И вдруг осознал, что с момента моего отъезда из колхоза прошло уже много времени. И наша смена вернулась в город. Или нет? Ведь если бы вернулись, то обязательно кто-нибудь вышел на работу. Лавров, например — и узнал бы, что я на больничном. И сообщил бы другим: любая колхозная компания остается сплоченной и дружной еще с неделю после возвращения в город. И меня бы навестили… Навестили — сколь ни прятался я в одиночестве, мне подсознательно все-таки хотелось, чтобы пришел кто-нибудь из ребят или девчонок. Я уж не говорил, чтобы обеспокоилась обо мне именно та, спасая которую я изувечил свою руку…
И внезапно я ощутил такую тоску и такое желание увидеться хоть с кем-то из тех, кто разделил последние мои недели перед катастрофой и болезнью Я еле дождался вечера, чтобы позвонить Славке. Именно Славке. Не только потому, что, как казалось, наша прежняя мужская дружба была сильнее женских увлечений. Просто из всех колхозных сотоварищей Славка был единственным, чей телефон я знал. В этот вечер дежурила Зоя. И разрешила мне позвонить из сестринской комнаты. Трубку взял Славкин отец и спокойно сообщил что сын на прошлой неделе вернулся из колхоза, взял отпуск и уехал отдыхать на институтскую турбазу.
На прошлой неделе… — повторял я, повесив трубку и тупо глядя на равнодушный телефон. — За это время, если бы хотел, мог узнать, что меня нет на работе. И позвонить мне домой, попытаться меня разыскать — хоть через соседей, добраться до того же дяди Кости… Узнать о моей беде и навестить хоть на полчаса…
Но он, вероятно, и не думал обо мне. Приехал, витая на волнах своей нежной дружбы с Катей. И не возвращаясь на землю, уехал снова. Теперь уже отдыхать. И мне ли было место в его мыслях?
Я понял, что друга у меня больше нет.
И тут же подумал: кто-то из остальных, вернувшись, тоже мог узнать, что я не на работе. И — если бы захотел, если бы захотел… Но никто не заметил, не разыскал и не пришел. Спокойно и без отчаяния, я вдруг осознал, что у меня вообще нет друзей. Что в самом деле мне отныне предстоит быть одному… Как и любому, попавшему в беду и выпавшему из общего потока.
День выписки наступил неожиданно.
Я даже не отметил, что мне перестали делать уколы. Потом в очередной раз взяли анализы.
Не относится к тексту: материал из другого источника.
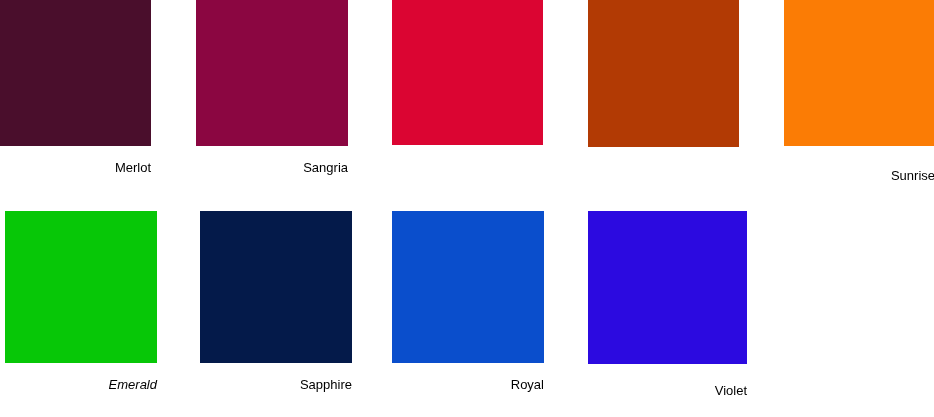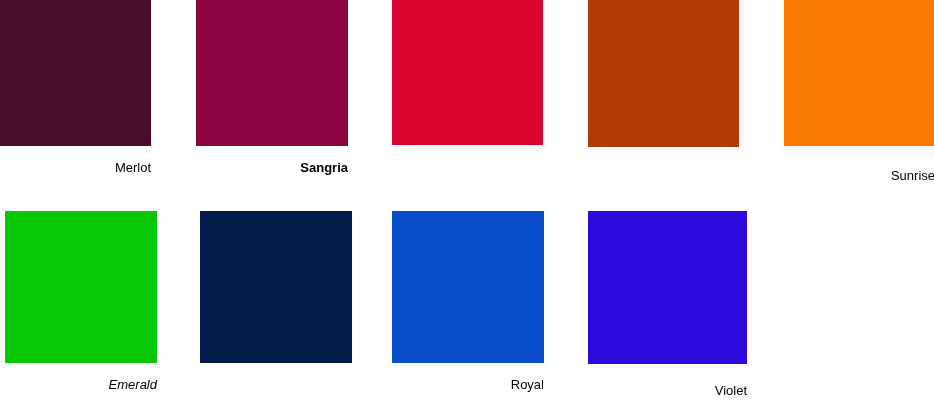--- a/index.html
+++ b/index.html
@@ -51,7 +51,7 @@
   <div class="swatch-cell" style="left:196px; top:-6px; width:152px; height:152px;">
     <div class="swatch-chip" style="width:152px; height:152px; background:#8b0641;"></div>
   </div>
-  <div class="swatch-label" style="left:196px; top:160px; width:152px;font-weight:bold;">Sangria</div>
+  <div class="swatch-label" style="left:196px; top:160px; width:152px;">Sangria</div>
 
   <div class="swatch-cell" style="left:392px; top:-6px; width:151px; height:151px;">
     <div class="swatch-chip" style="width:151px; height:151px; background:#db0532;"></div>

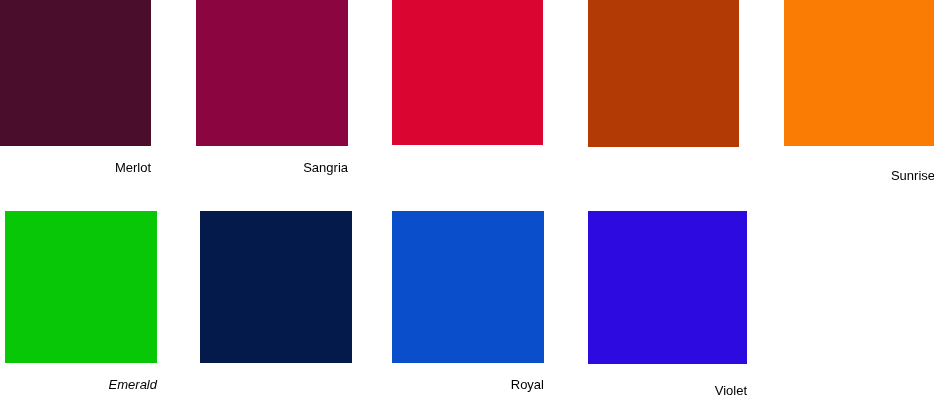--- a/index.html
+++ b/index.html
@@ -74,6 +74,7 @@
   <div class="swatch-cell" style="left:200px; top:211px; width:152px; height:152px;">
     <div class="swatch-chip" style="width:152px; height:152px; background:#041a4a;"></div>
   </div>
+  <div class="swatch-label" style="left:200px; top:377px; width:152px;">Sapphire</div>
 
   <div class="swatch-cell" style="left:392px; top:211px; width:152px; height:152px;">
     <div class="swatch-chip" style="width:152px; height:152px; background:#0a4ecc;"></div>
И вдруг Герман Витальевич объявил, что завтра можно собираться домой.
Домой — я даже удивился. Я уже настолько привык к оторванной больничной жизни, что она казалась вечной. Словно, вырванный из привычного хода событий, я обречен навечно жить в этой палате, где все обитатели сменялись, а я оставался на своей койке у стены. Но, оказывается, даже пребывание в больнице имело свой конец. Доктор выдал мне несколько рецептов на снотворное — чтобы мне хватило надолго. Простились мы сдержанно. Я был сам не свой в ожидании того мира, что встретит меня за воротами. И он куда-то торопился; кажется, его беспокоил какой-то новый пациент со сложным случаем. Медсестра Зоя не дежурила, и я был этому рад: после пьяных ночных объятий я стеснялся ее и мне не очень хотелось прощаться с нею. Но совершенно неожиданно, уже собравшись уходить, я столкнулся с нею в коридоре. И мне показалось, она специально пришла, узнав дату моей выписки.
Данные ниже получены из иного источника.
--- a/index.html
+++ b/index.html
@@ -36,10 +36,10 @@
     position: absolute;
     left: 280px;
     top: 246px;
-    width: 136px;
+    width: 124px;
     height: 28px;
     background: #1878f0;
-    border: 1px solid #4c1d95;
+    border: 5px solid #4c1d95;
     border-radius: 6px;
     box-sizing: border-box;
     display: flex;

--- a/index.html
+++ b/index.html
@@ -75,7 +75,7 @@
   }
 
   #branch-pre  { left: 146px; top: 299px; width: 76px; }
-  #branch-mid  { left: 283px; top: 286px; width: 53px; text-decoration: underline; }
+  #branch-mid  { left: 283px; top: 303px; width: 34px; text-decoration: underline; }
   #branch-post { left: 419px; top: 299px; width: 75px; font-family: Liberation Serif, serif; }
Зоя проводила до камеры хранения. Мы шли молча; разговаривать нам было совершенно не о чем. Расставаясь внизу — медсестра словно почувствовала, что мне в тягость ее присутствие и не стала ждать, пока я переоденусь, — она сунула мне в здоровую руку какую-то бумажку.
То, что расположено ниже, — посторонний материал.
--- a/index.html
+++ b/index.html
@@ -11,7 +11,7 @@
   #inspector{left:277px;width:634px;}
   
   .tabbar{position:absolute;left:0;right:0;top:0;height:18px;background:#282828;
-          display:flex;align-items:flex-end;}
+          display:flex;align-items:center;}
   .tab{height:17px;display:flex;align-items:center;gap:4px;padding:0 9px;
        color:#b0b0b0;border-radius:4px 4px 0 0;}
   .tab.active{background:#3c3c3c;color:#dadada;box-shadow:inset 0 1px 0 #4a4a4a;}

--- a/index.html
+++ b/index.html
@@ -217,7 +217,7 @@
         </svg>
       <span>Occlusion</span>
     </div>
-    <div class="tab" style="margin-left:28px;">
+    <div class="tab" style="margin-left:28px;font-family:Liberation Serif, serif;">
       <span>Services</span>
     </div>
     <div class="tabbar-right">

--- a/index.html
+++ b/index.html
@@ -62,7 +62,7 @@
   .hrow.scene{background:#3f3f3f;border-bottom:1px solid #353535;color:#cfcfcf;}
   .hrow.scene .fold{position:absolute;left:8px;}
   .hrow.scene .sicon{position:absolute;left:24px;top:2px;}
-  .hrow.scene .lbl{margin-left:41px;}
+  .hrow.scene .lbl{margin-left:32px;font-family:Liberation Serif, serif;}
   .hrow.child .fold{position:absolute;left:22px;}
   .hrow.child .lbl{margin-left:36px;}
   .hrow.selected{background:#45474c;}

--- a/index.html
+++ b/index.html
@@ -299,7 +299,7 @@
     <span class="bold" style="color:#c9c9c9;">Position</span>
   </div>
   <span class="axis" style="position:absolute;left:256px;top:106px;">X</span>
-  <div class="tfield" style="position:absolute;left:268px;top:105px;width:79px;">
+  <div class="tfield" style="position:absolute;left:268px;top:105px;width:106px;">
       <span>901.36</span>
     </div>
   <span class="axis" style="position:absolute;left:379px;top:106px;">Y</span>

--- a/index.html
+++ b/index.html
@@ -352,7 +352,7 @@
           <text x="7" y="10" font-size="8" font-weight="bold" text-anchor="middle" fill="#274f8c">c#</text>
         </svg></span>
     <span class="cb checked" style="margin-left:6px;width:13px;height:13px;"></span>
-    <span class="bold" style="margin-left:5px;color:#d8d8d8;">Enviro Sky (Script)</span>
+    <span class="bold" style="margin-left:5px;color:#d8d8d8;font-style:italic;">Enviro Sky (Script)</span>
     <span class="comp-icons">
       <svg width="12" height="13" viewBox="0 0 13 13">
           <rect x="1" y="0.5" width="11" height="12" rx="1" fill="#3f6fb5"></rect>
— Что это? — машинально спросил я.
— Адрес… — почти шепотом сказала Зоя, и, мучительно покраснев с ног до головы, добавила. — Я в общежитии живу… С соседкой в разные смены. Ко мне можно… ну… В общем…
И, не договорив, повернулась. И пошла прочь, стуча каблучками.
Я витал в плоскостях иных проблем. И разорвал бумажку не читая. Моя одежда успела слежаться и провонять какой-то дрянью в больничном гардеробе. И казалась чужой после того, как я снял застиранную рвань.
Выходя из больничных ворот я надеялся, что никогда больше в них не войду. Вместо трех пальцев правой руки у меня была выписка в левом кармане рубашки.